His brother pulls back, arms lifting in quiet obedience as his tunic is drawn over his boyish shoulders, and their eyes meet in understanding. In trust. His brother takes his hands again, gaze an enchanting blue calm, and the serene equanimity does not falter when he takes a careful step into the sludge of the spring.
The child feels the relief like a distant shadow - a creeping, golden warmth somewhere in a body not his own.
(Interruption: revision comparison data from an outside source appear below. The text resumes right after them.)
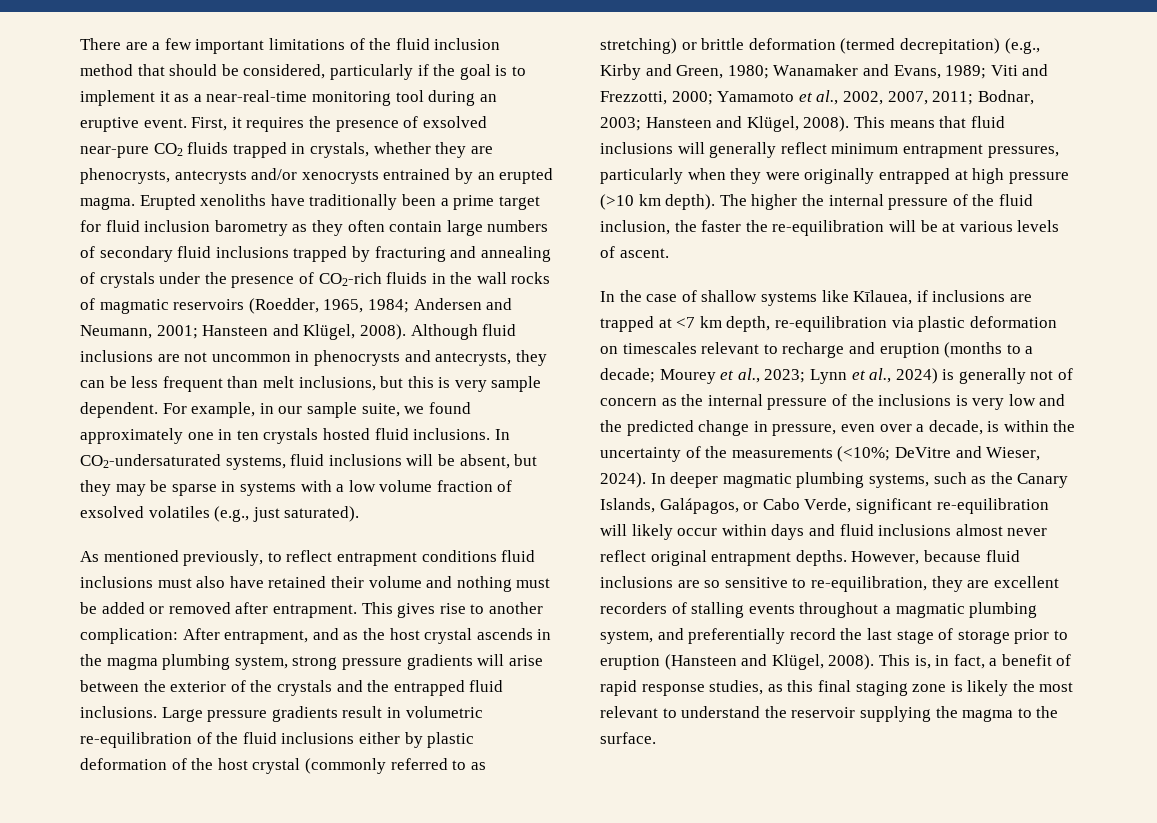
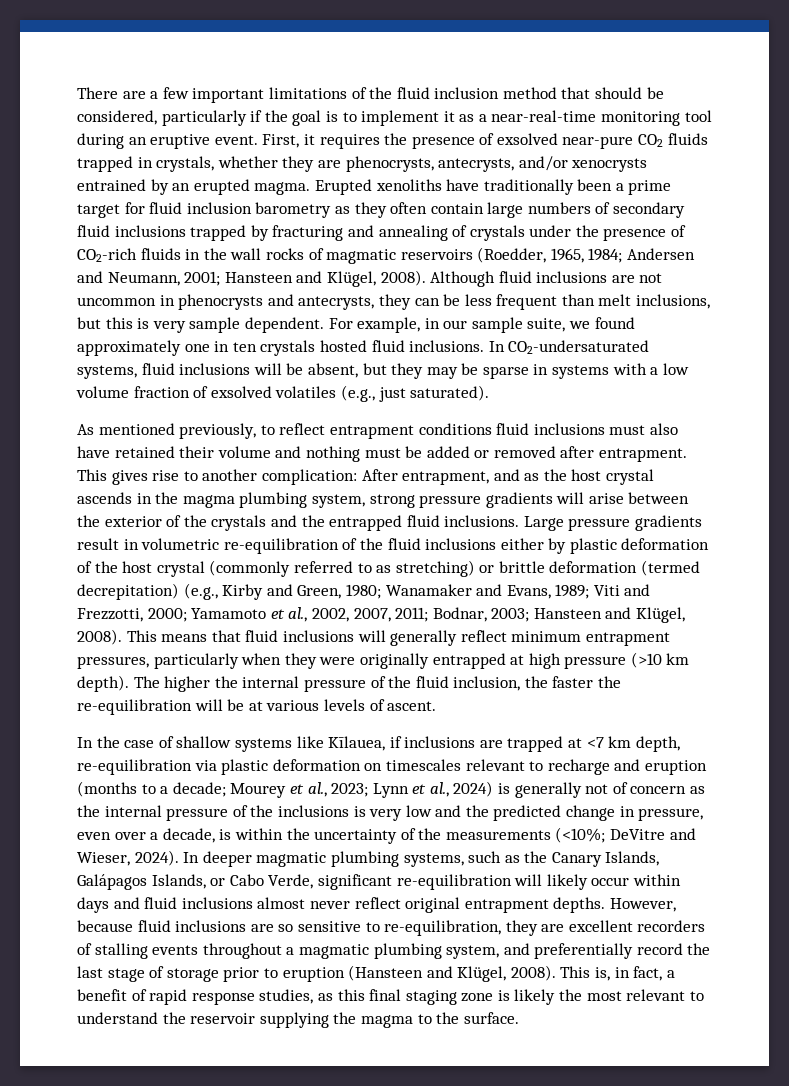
- First, it requires the presence of exsolved near-pure CO2 fluids trapped in crystals, whether they are phenocrysts, antecrysts and/or xenocrysts entrained by an erupted magma.
+ First, it requires the presence of exsolved near-pure CO2 fluids trapped in crystals, whether they are phenocrysts, antecrysts, and/or xenocrysts entrained by an erupted magma.
- In deeper magmatic plumbing systems, such as the Canary Islands, Galápagos, or Cabo Verde, significant re-equilibration will likely occur within days and fluid inclusions almost never reflect original entrapment depths.
+ In deeper magmatic plumbing systems, such as the Canary Islands, Galápagos Islands, or Cabo Verde, significant re-equilibration will likely occur within days and fluid inclusions almost never reflect original entrapment depths.

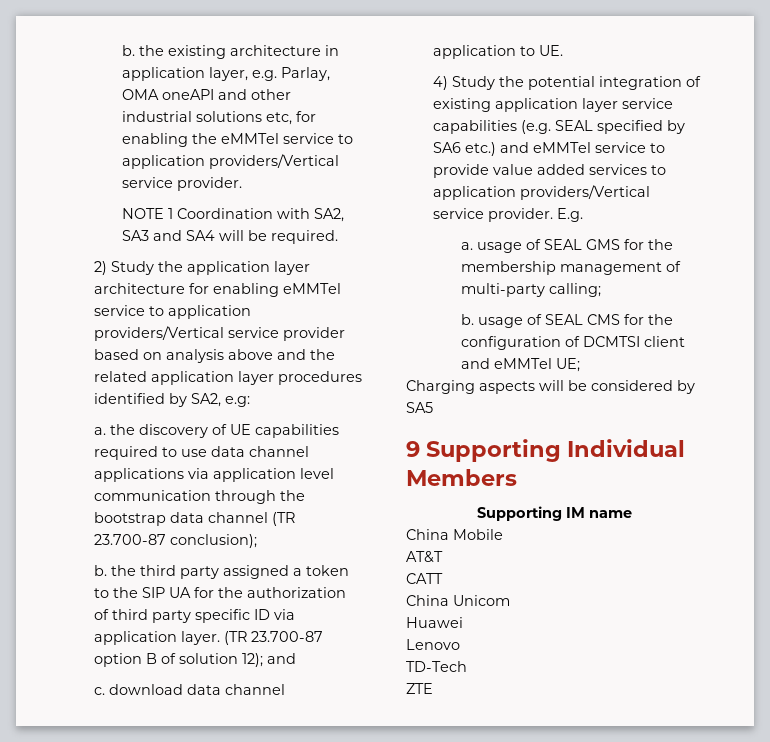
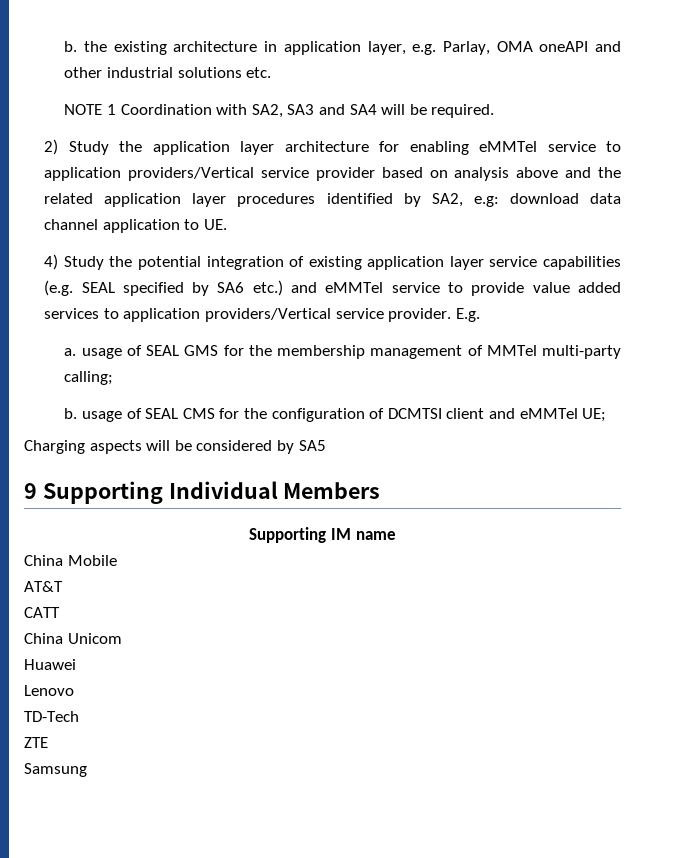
- b. the existing architecture in application layer, e.g. Parlay, OMA oneAPI and other industrial solutions etc, for enabling the eMMTel service to application providers/Vertical service provider.
+ b. the existing architecture in application layer, e.g. Parlay, OMA oneAPI and other industrial solutions etc.
- 2) Study the application layer architecture for enabling eMMTel service to application providers/Vertical service provider based on analysis above and the related application layer procedures identified by SA2, e.g:
- a. the discovery of UE capabilities required to use data channel applications via application level communication through the bootstrap data channel (TR 23.700-87 conclusion);
- b. the third party assigned a token to the SIP UA for the authorization of third party specific ID via application layer. (TR 23.700-87 option B of solution 12); and
- c. download data channel application to UE.
+ 2) Study the application layer architecture for enabling eMMTel service to application providers/Vertical service provider based on analysis above and the related application layer procedures identified by SA2, e.g: download data channel application to UE.
- a. usage of SEAL GMS for the membership management of multi-party calling;
+ a. usage of SEAL GMS for the membership management of MMTel multi-party calling;
+ Samsung

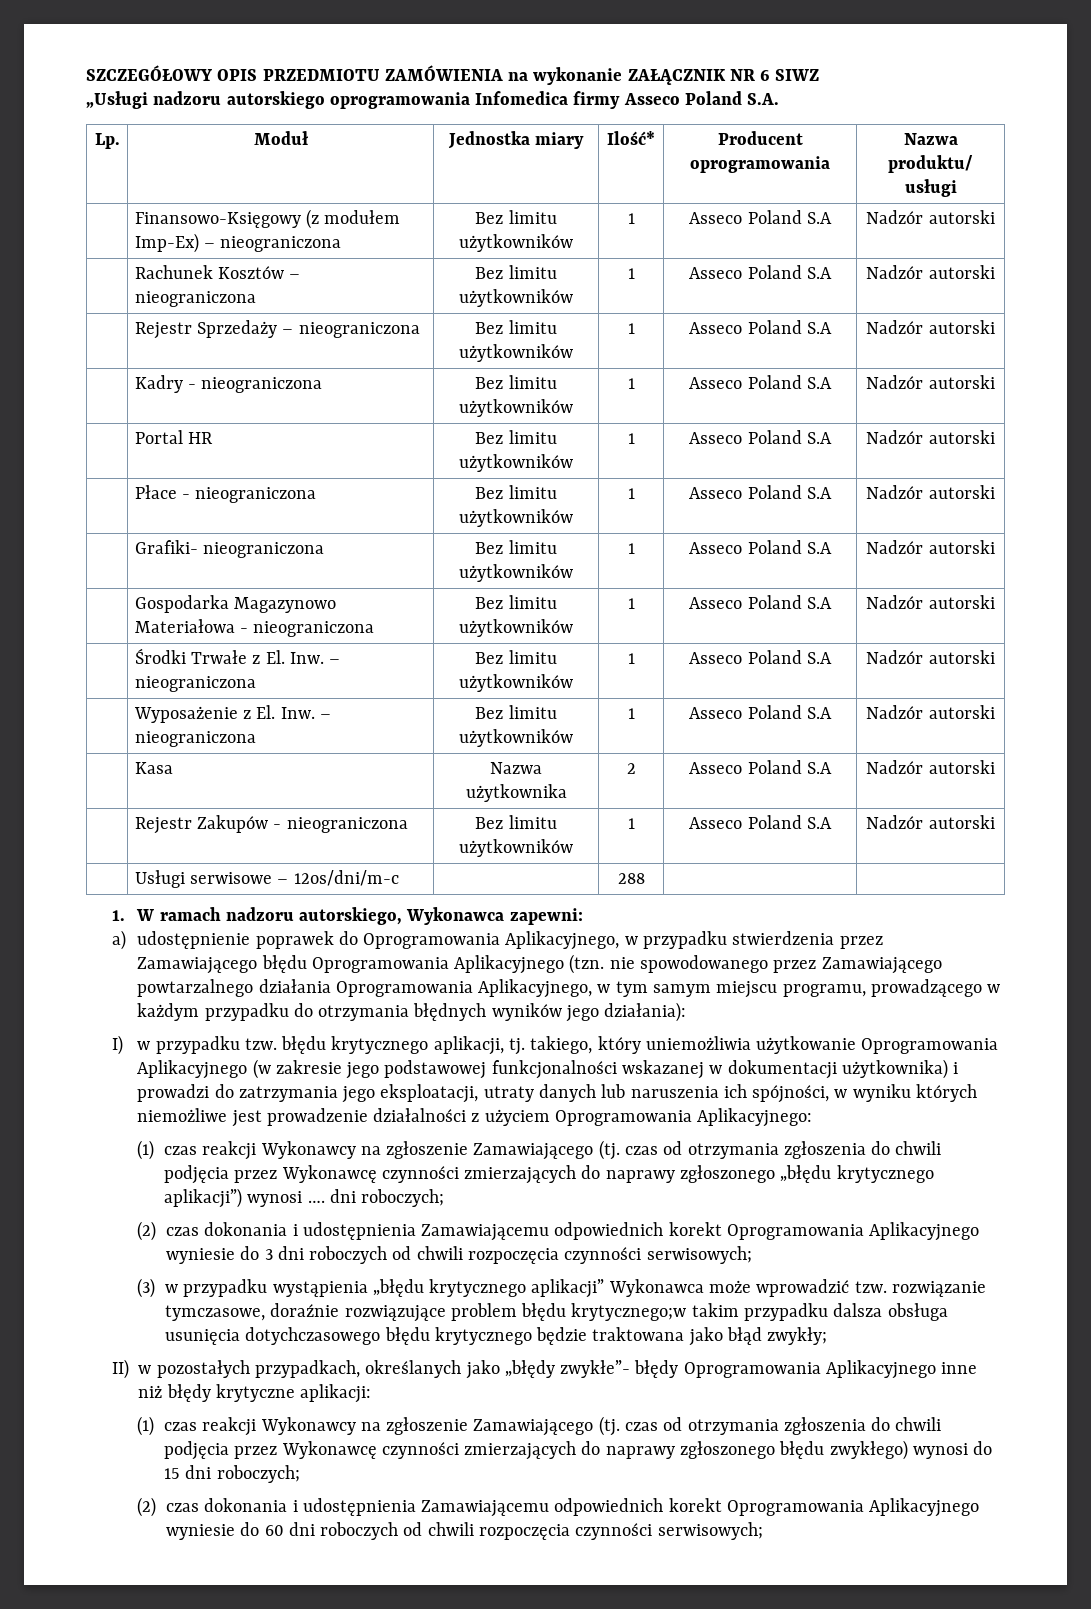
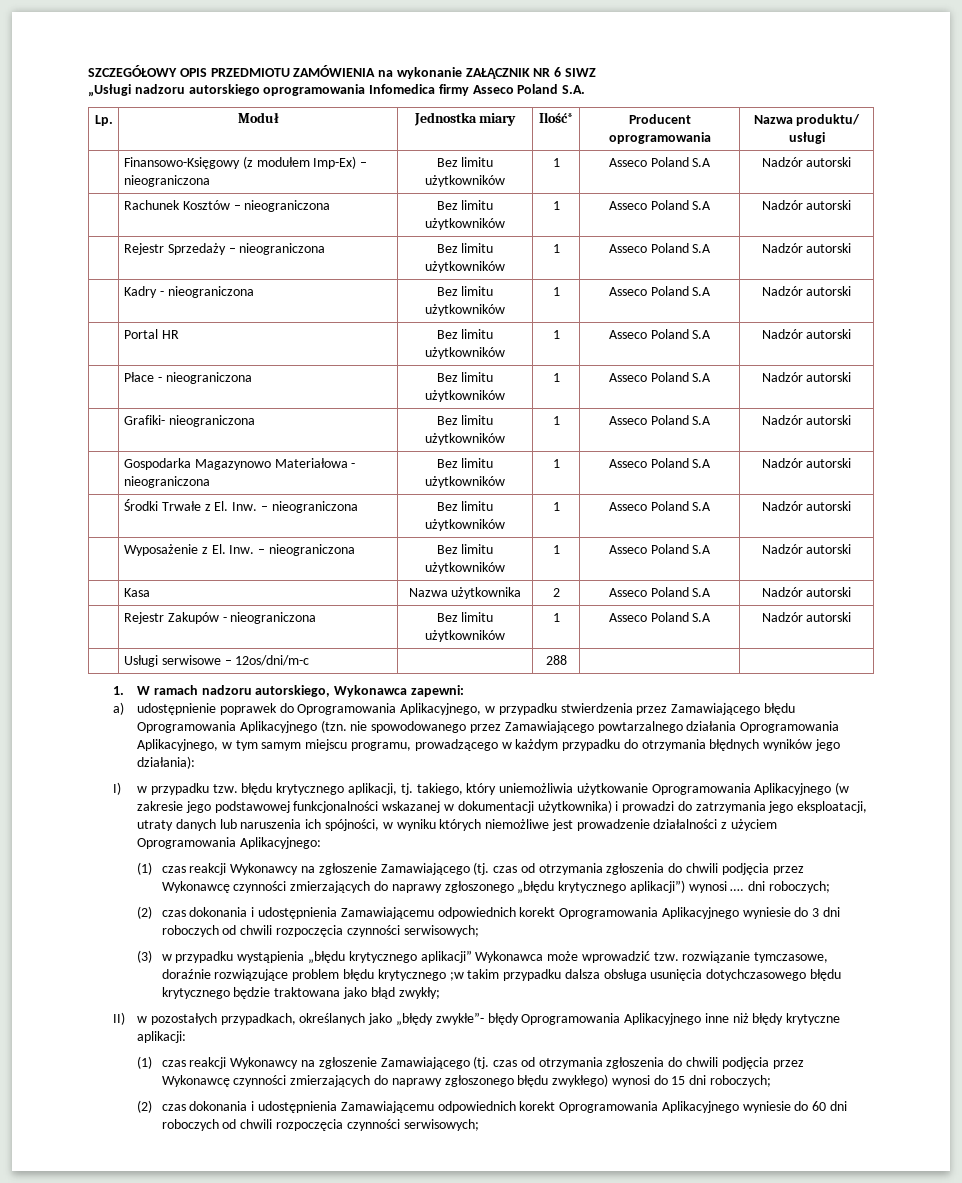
- (3) w przypadku wystąpienia „błędu krytycznego aplikacji” Wykonawca może wprowadzić tzw. rozwiązanie tymczasowe, doraźnie rozwiązujące problem błędu krytycznego;w takim przypadku dalsza obsługa usunięcia dotychczasowego błędu krytycznego będzie traktowana jako błąd zwykły;
+ (3) w przypadku wystąpienia „błędu krytycznego aplikacji” Wykonawca może wprowadzić tzw. rozwiązanie tymczasowe, doraźnie rozwiązujące problem błędu krytycznego ;w takim przypadku dalsza obsługa usunięcia dotychczasowego błędu krytycznego będzie traktowana jako błąd zwykły;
He feels the heat spread through his toes, his legs, pooling around his navel, and it is such reprieve he aches for it all the more that he does not allow himself it.
His brother is half submerged already, hands still clasped together, beseeching and promising in only the devotions of their touch.
And the child trembles from the cold, biting him to his bone and knowing it hurts his brother, too - hurts him with the chill of it and hurts him in that he must watch. And if the child is to keep to any vow, it is that his brother should not know any more suffering, and want for nothing.
Although the waters, opaque and depthless, fill him with a churning uneasiness, he lets himself be guided down, but cannot help the hissing gasp of surprise at the sensation of hot water swallowing his feet, or the silty, mineral mud giving way between his toes. He squeezes his eyes shut and throws himself towards his brother, who expects this and holds him in fastness.
The child could squirm at the sensation of the disturbed water - so deep, spitting spray and froth. He feels overwhelmed by it, hating it around him, hating the mist prickling his face, hot and cold and altogether new all at once. His breath hitches from the moment of contact, and it burns his lungs and makes his arms tingle - but his brother breathes a sigh, and together they are of one breath. He exhales anxious air, worried wrinkles around the sweet ovals of his eyes smoothing to the fresh skin of a child.
He sighs again, and his brother nuzzles into his cheek, and he can forget the water lapping at his hips, his waist, his chest. He opens his eyes, and stares at love, and in being together there is no harm, nor force to fear. The child cups his hands, draws the water across his brother’s temple like a benediction.
And slowly, slowly, he unfolds like a lotus in spring of their tender restoration. As they bathe together in these rejuvenating waters, he grows bolder, and takes an adoring satisfaction in the ministrations to his brother, the sudsy mess of his dark curls and the fingers running through them. He ventures a cautious comfort, still hating the water yet loving the warmth, the gratitude, the joy.
His brother sinks low, eyes hooded and gleaming like a crocodile over the foamy water, and he utters a long and meaningful sigh.
And it bubbles.
And they stare.
The child’s eyes go wide, gawking and disbelieving. He has stilled, hair fanning out around him in black channels, writhing like streams - an ecosystem to himself. And his brother, careful, deliberate - sinks low to blow bubbles again.
And it is everything, everything. The child laughs and rushes to gather his brother into his arms, to kiss his perfect eyes and the perfect crown of his head. A gift, to be given this great and simple joy, this surprise and treasure.
And they remember, for a time, that they are children, and that in the smallest and sweetest parts of themselves they have not given up a love for play, and simple things, and they share in scales of shimmering laughter for a well-timed splash or the gulping pop of a bubble.